Records excerpted from a collection
Segment Open
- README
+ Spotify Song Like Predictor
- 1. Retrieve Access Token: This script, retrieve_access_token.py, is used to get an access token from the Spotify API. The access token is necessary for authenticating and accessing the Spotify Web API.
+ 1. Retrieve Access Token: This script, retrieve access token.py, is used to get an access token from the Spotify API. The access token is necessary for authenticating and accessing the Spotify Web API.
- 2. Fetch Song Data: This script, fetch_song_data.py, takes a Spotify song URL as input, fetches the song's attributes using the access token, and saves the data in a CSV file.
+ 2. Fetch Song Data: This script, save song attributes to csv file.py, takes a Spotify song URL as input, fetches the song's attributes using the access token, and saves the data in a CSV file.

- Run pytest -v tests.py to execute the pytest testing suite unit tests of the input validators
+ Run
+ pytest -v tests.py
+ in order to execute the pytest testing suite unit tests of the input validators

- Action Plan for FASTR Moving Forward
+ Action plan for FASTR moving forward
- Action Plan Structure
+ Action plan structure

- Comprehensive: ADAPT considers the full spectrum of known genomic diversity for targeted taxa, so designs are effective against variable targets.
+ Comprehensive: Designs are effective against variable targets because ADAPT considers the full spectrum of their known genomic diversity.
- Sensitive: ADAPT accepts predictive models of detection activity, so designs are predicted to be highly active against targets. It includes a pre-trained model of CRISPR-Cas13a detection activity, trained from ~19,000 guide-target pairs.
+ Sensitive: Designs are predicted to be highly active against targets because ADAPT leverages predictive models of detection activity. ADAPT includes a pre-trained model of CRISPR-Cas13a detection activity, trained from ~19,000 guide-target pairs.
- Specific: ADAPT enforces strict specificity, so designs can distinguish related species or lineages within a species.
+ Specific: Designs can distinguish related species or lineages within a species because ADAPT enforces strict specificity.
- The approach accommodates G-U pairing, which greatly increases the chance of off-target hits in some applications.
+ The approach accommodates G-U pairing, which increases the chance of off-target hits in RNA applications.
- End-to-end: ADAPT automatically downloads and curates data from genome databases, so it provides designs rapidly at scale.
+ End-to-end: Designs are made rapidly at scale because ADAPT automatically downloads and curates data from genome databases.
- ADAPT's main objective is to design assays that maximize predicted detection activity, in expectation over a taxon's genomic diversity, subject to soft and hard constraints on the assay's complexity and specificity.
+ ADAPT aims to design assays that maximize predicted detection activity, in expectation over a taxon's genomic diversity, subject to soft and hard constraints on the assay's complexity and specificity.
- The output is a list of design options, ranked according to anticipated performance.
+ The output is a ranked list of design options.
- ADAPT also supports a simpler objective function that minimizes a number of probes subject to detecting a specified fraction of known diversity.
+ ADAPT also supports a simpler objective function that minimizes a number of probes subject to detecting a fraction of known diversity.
Segment Closed
* REQUIRED WORK: Repeat exactly the lines starting at the line with "ADAPT aims to" and ending with the final line of the entries. Include nothing else.

* EXERCISE RESPONSE:
+ ADAPT aims to design assays that maximize predicted detection activity, in expectation over a taxon's genomic diversity, subject to soft and hard constraints on the assay's complexity and specificity.
- The output is a list of design options, ranked according to anticipated performance.
+ The output is a ranked list of design options.
- ADAPT also supports a simpler objective function that minimizes a number of probes subject to detecting a specified fraction of known diversity.
+ ADAPT also supports a simpler objective function that minimizes a number of probes subject to detecting a fraction of known diversity.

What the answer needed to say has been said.